2. If you plan on insisting that the current situation is the result of a deliberate plot by some villainous group of people or other, please go away. There are tens of thousands of websites currently rehashing various conspiracy theories about the Covid-19 outbreak and the vaccines. This is not one of them. What we're exploring is the likelihood that what's going on is the product of the same arrogance, incompetence, and corruption that the medical industry and its tame politicians have displayed so abundantly in recent decades. That possibility deserves a space of its own for discussion, and that's what we're doing here. 
 
3. If you plan on using rent-a-troll derailing or disruption tactics, please go away. I'm quite familiar with the standard tactics used by troll farms to disrupt online forums, and am ready, willing, and able -- and in fact quite eager -- to ban people permanently for engaging in them here. Oh, and I also lurk on other Covid-19 vaccine skeptic blogs, so I'm likely to notice when the same posts are showing up on more than one venue. 
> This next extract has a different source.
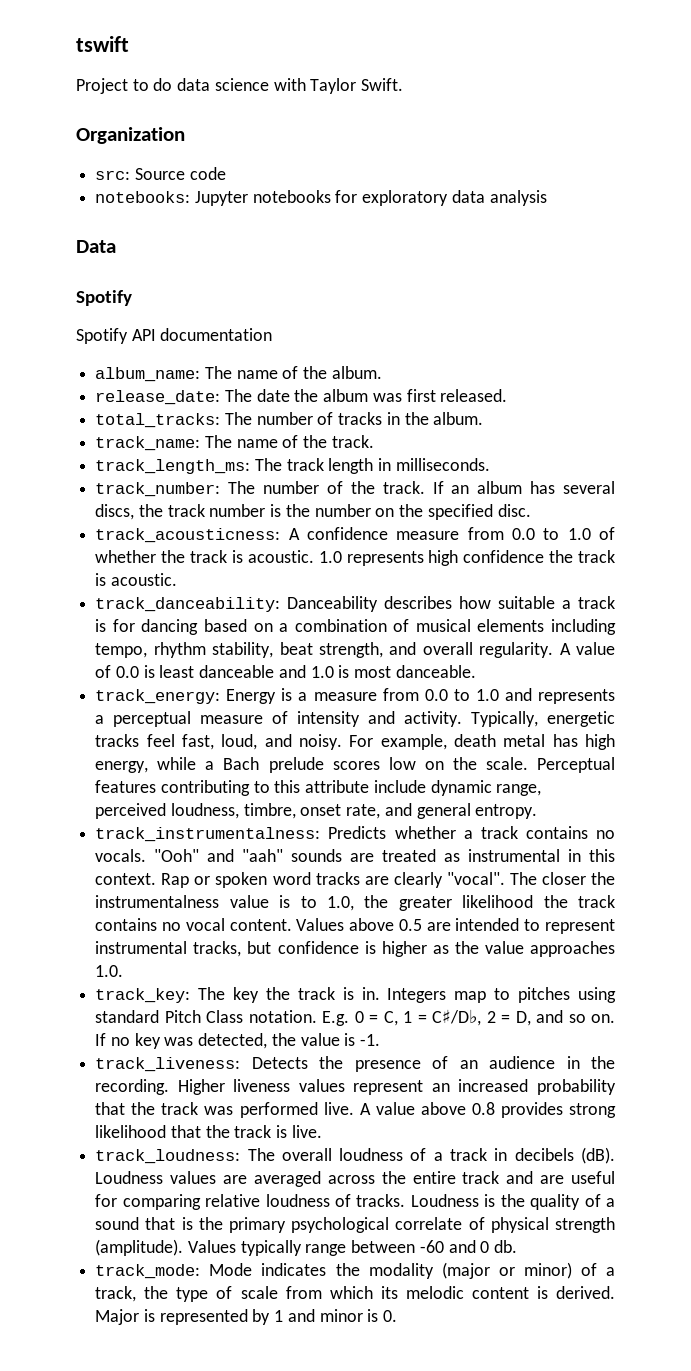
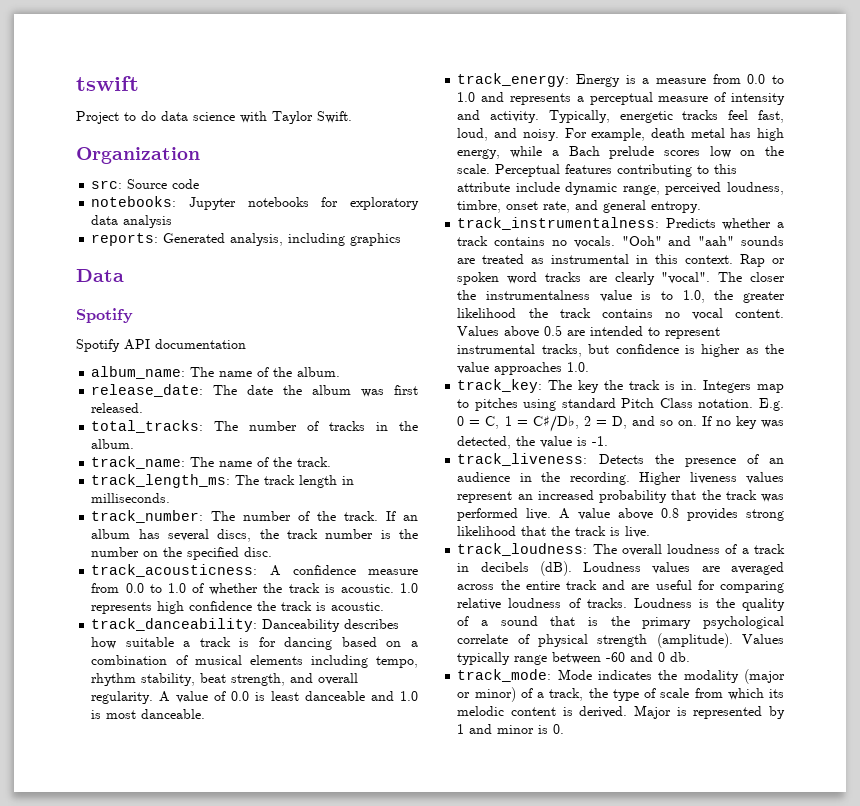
+ reports: Generated analysis, including graphics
4. If you don't believe in treating people with common courtesy, please go away. I have, and enforce, a strict courtesy policy on my blogs and online forums, and this is no exception. The sort of schoolyard bullying that takes place on so many other internet forums will get you deleted and banned here. Also, please don't drag in current quarrels about sex, race, religions, etc. No, I don't care if you disagree with that: my journal, my rules. 

With that said, the floor is open for discussion.
From: (Anonymous)
Related to my comment above (re: my brothers and dad), I was very distressed about the sword of damoclese over their heads about health and employment. I admit I went to spiritual war about it. I can't share details. But anyways they did survive, they did keep their jobs, and two of them didn't take the needle. But as soon as that was over, and they got to survive & keep their jobs, I got severely sick, the sickest I have ever been, with Covid, and felt like I was going to die. I got through it but it took me a very long time to recover.

I couldn't help feeling like it was a blow back for letting myself get so consumed and involved on a spiritual level. Alternately it could be stress weakened my immune system.

Another time there was an astrology thing that my dad was probably going to be in a serious car accident. I went to my spiritual practice for him. None of this with his knowledge, but my own personal belief system and feeling that this mattered a hell of a lot. Well, he didn't have an accident. Close calls, yes. Accident, no. But I had car issues, a flat tire, and some car related trauma at the same time. It was very frustrating. I felt that perhaps I had taken it on, albeit unintentionally, by interfering. And worth the cost if true, but unsettling all the same, as that was not my intention when trying to protect him. IDK.

I still can't quite sort out the different between "this just happened to me," versus "this happened to me because I felt the need to intervene spiritually for a family member no matter the cost for me." I don't know what's right about these things, but those were the choices I made. I make the best choices I can on my spiritual path, but sometimes it's a hard path.